Exercise objective:
Please transcribe the listing below in full and word for word, without its pictures.

=== Begin Enclosure ===

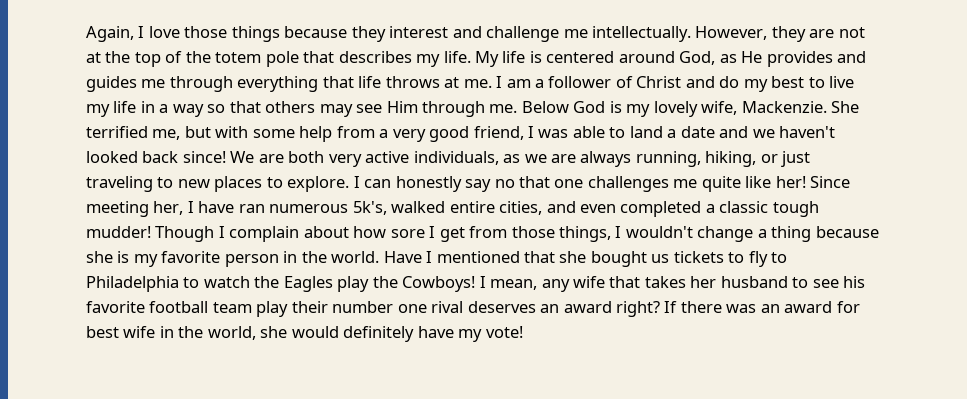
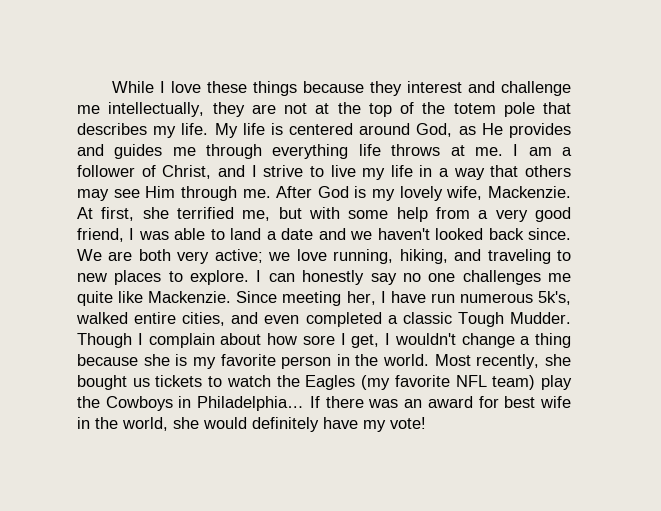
[86,26,134,42] Again, -> [111,81,154,93] While
[184,26,228,38] those -> [206,81,247,93] these
[592,26,768,42] intellectually. However, -> [108,102,205,117] intellectually,
[322,76,354,88] that -> (349, 151) none
[636,76,805,92] Christ and do my best -> [162,165,304,179] Christ, and I strive
[207,104,226,113] so -> (485, 174) none
[521,101,569,113] Below -> [276,186,313,198] After
[831,101,860,113] She -> [77,207,169,221] At first, she
[182,151,226,163] since! -> [527,228,571,240] since.
[365,151,811,167] active individuals, as we are always running, hiking, or just -> [214,249,482,264] active; we love running, hiking, and
[519,176,551,188] that -> (421, 277) none
[775,176,806,188] her! -> [148,291,232,303] Mackenzie.
[238,204,265,213] ran -> [430,293,455,303] run
[772,201,819,217] [86,226,151,238] tough mudder! -> [457,312,571,327] Tough Mudder.
[439,226,612,242] get from those things, -> [351,334,380,348] get,
[383,251,556,263] Have I mentioned that -> [434,354,540,369] Most recently,
[748,251,788,267] [86,276,866,292] [86,301,661,317] fly to Philadelphia to watch the Eagles play the Cowboys! I mean, any wife that takes her husband to see his favorite football team play their number one rival deserves an award right? -> [226,375,573,390] [77,396,305,411] watch the Eagles (my favorite NFL team) play the Cowboys in Philadelphia…

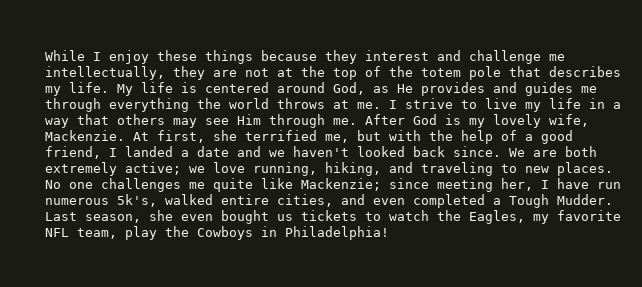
[170,81,201,93] love -> [109,50,149,64] enjoy
[358,144,381,156] life -> [197,98,269,109] the world
[528,147,573,156] [77,165,257,179] am a follower of Christ, and I -> (397, 104) none
[348,207,571,222] [77,228,262,242] some help from a very good friend, I was able to land -> [429,130,573,144] [45,146,173,159] the help of a good friend, I landed
[177,251,210,264] very -> [45,162,117,176] extremely
[114,270,421,285] places to explore. I can honestly say no -> [557,162,613,176] [45,180,61,189] places. No
[148,291,278,303] Mackenzie. Since -> [301,178,429,191] Mackenzie; since
[402,312,452,324] classic -> (501, 201) none
[77,333,571,348] [77,354,571,369] Though I complain about how sore I get, I wouldn't change a thing because she is my favorite person in the world. Most recently, she -> [45,210,213,223] Last season, she even
[305,375,391,390] Eagles (my -> [469,210,549,224] Eagles, my
[492,375,536,390] team) -> [77,228,117,239] team,
[197,396,572,411] [77,417,426,432] Philadelphia… If there was an award for best wife in the world, she would definitely have my vote! -> [285,226,389,240] Philadelphia!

=== End Enclosure ===

Solution to the problem:
[86,26,134,42] Again, -> [111,81,154,93] While
[184,26,228,38] those -> [206,81,247,93] these
[592,26,768,42] intellectually. However, -> [108,102,205,117] intellectually,
[322,76,354,88] that -> (349, 151) none
[636,76,805,92] Christ and do my best -> [162,165,304,179] Christ, and I strive
[207,104,226,113] so -> (485, 174) none
[521,101,569,113] Below -> [276,186,313,198] After
[831,101,860,113] She -> [77,207,169,221] At first, she
[182,151,226,163] since! -> [527,228,571,240] since.
[365,151,811,167] active individuals, as we are always running, hiking, or just -> [214,249,482,264] active; we love running, hiking, and
[519,176,551,188] that -> (421, 277) none
[775,176,806,188] her! -> [148,291,232,303] Mackenzie.
[238,204,265,213] ran -> [430,293,455,303] run
[772,201,819,217] [86,226,151,238] tough mudder! -> [457,312,571,327] Tough Mudder.
[439,226,612,242] get from those things, -> [351,334,380,348] get,
[383,251,556,263] Have I mentioned that -> [434,354,540,369] Most recently,
[748,251,788,267] [86,276,866,292] [86,301,661,317] fly to Philadelphia to watch the Eagles play the Cowboys! I mean, any wife that takes her husband to see his favorite football team play their number one rival deserves an award right? -> [226,375,573,390] [77,396,305,411] watch the Eagles (my favorite NFL team) play the Cowboys in Philadelphia…

[170,81,201,93] love -> [109,50,149,64] enjoy
[358,144,381,156] life -> [197,98,269,109] the world
[528,147,573,156] [77,165,257,179] am a follower of Christ, and I -> (397, 104) none
[348,207,571,222] [77,228,262,242] some help from a very good friend, I was able to land -> [429,130,573,144] [45,146,173,159] the help of a good friend, I landed
[177,251,210,264] very -> [45,162,117,176] extremely
[114,270,421,285] places to explore. I can honestly say no -> [557,162,613,176] [45,180,61,189] places. No
[148,291,278,303] Mackenzie. Since -> [301,178,429,191] Mackenzie; since
[402,312,452,324] classic -> (501, 201) none
[77,333,571,348] [77,354,571,369] Though I complain about how sore I get, I wouldn't change a thing because she is my favorite person in the world. Most recently, she -> [45,210,213,223] Last season, she even
[305,375,391,390] Eagles (my -> [469,210,549,224] Eagles, my
[492,375,536,390] team) -> [77,228,117,239] team,
[197,396,572,411] [77,417,426,432] Philadelphia… If there was an award for best wife in the world, she would definitely have my vote! -> [285,226,389,240] Philadelphia!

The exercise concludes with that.